■ **ASSIGNMENT**
Pictures are not part of the copy; repeat everything else in the records exactly.

■ **MATERIAL FOR THE TASK**

####################

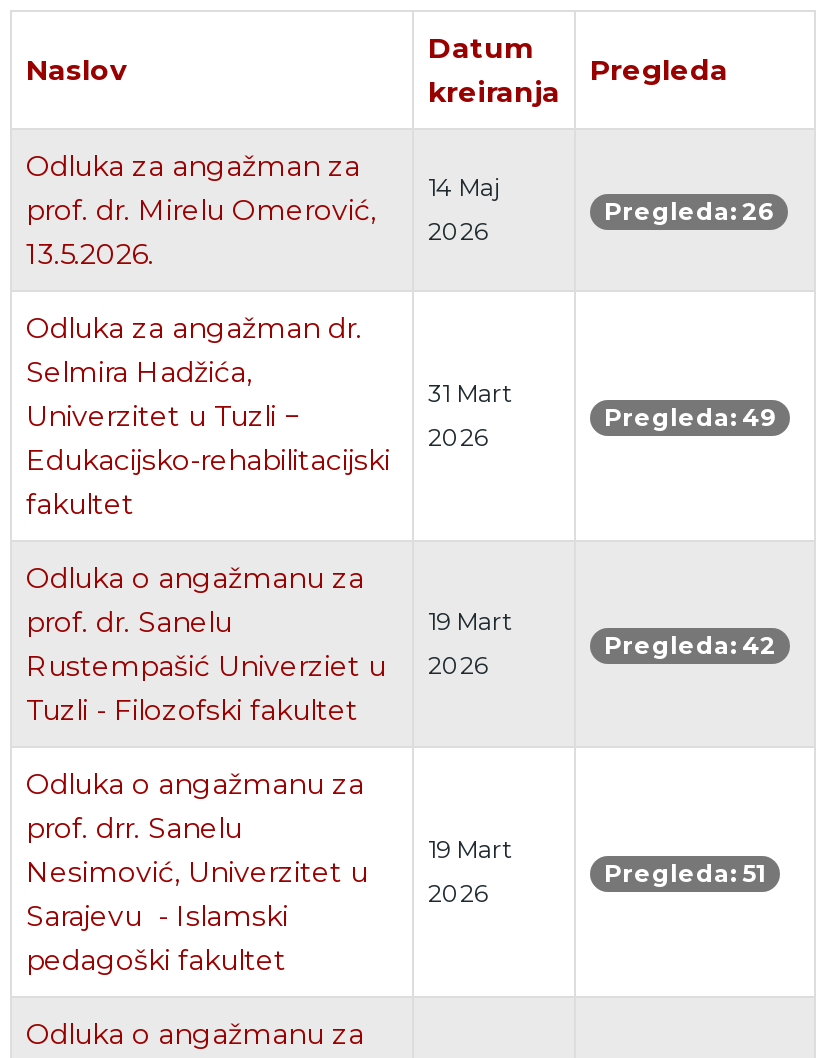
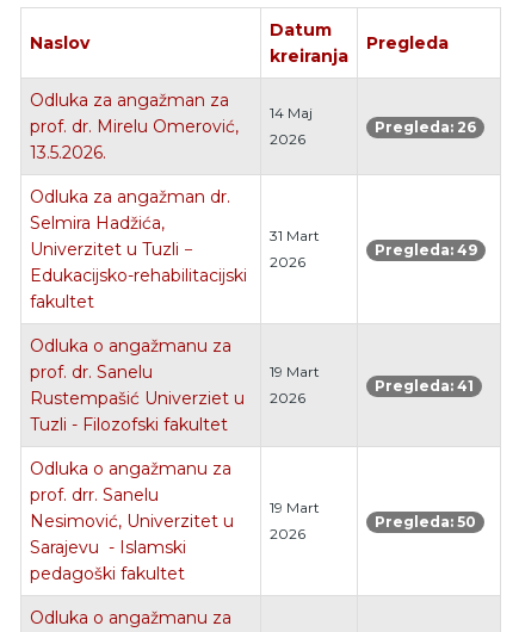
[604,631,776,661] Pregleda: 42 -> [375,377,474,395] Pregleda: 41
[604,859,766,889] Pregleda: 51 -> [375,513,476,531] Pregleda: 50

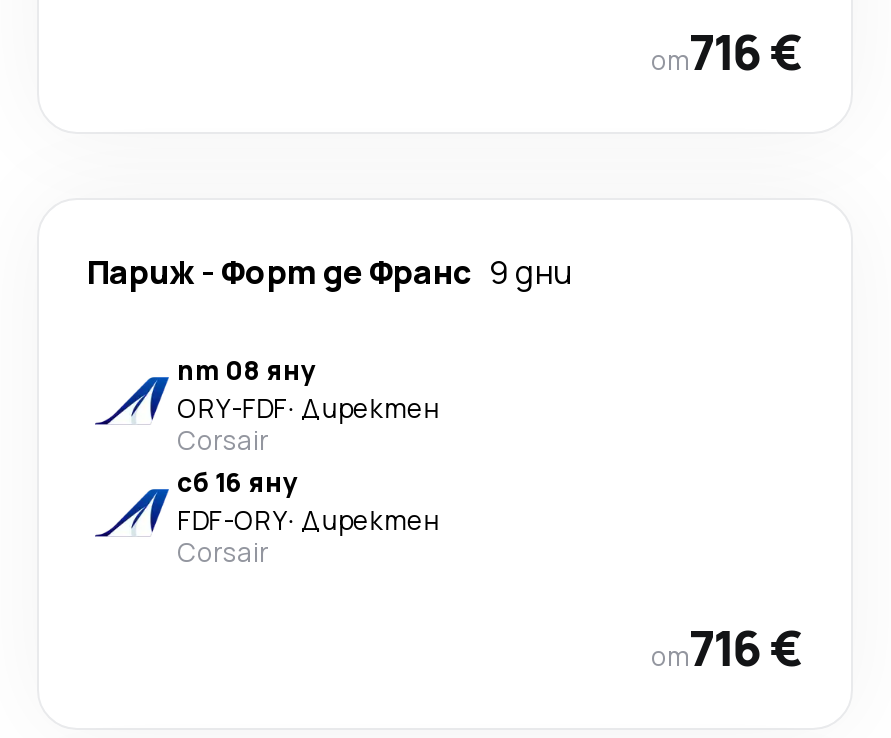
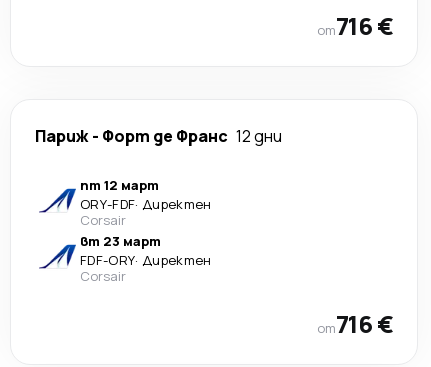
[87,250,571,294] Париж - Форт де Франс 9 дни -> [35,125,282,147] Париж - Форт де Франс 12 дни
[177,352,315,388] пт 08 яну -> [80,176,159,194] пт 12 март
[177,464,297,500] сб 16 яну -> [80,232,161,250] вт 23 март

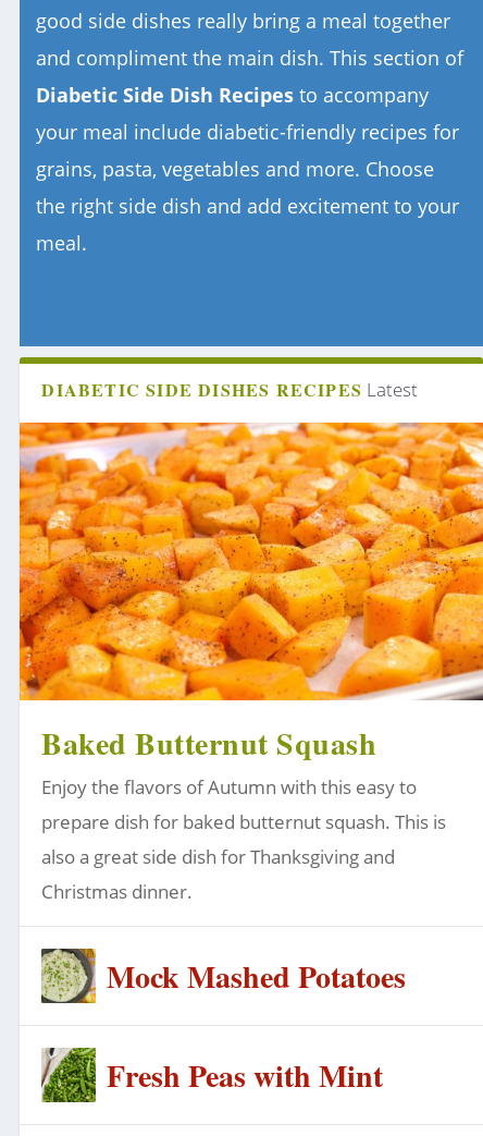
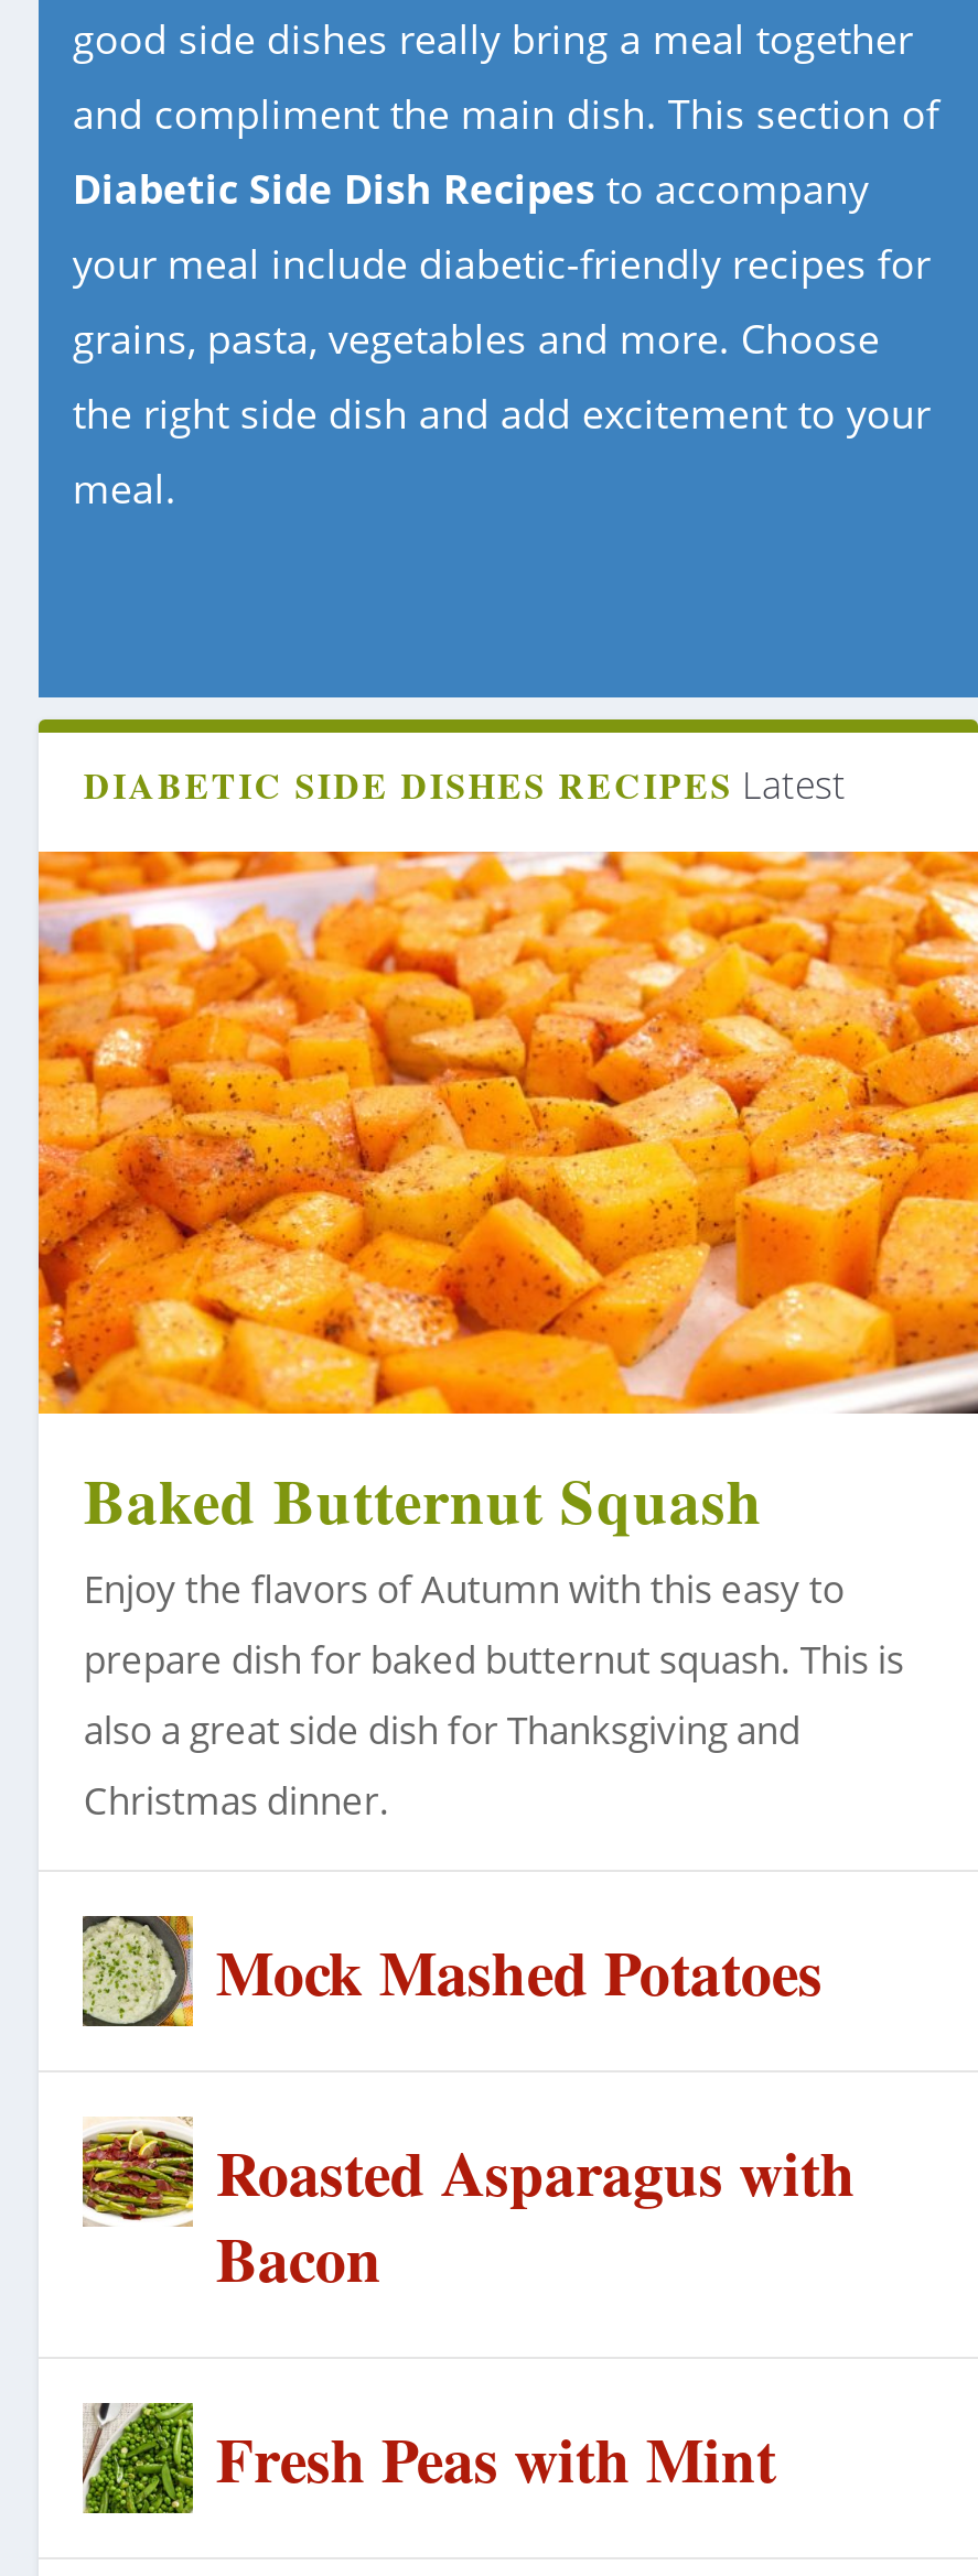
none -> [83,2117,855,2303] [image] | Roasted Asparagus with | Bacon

####################

■ **PROBLEM SOLUTION**
[604,631,776,661] Pregleda: 42 -> [375,377,474,395] Pregleda: 41
[604,859,766,889] Pregleda: 51 -> [375,513,476,531] Pregleda: 50

[87,250,571,294] Париж - Форт де Франс 9 дни -> [35,125,282,147] Париж - Форт де Франс 12 дни
[177,352,315,388] пт 08 яну -> [80,176,159,194] пт 12 март
[177,464,297,500] сб 16 яну -> [80,232,161,250] вт 23 март

none -> [83,2117,855,2303] [image] | Roasted Asparagus with | Bacon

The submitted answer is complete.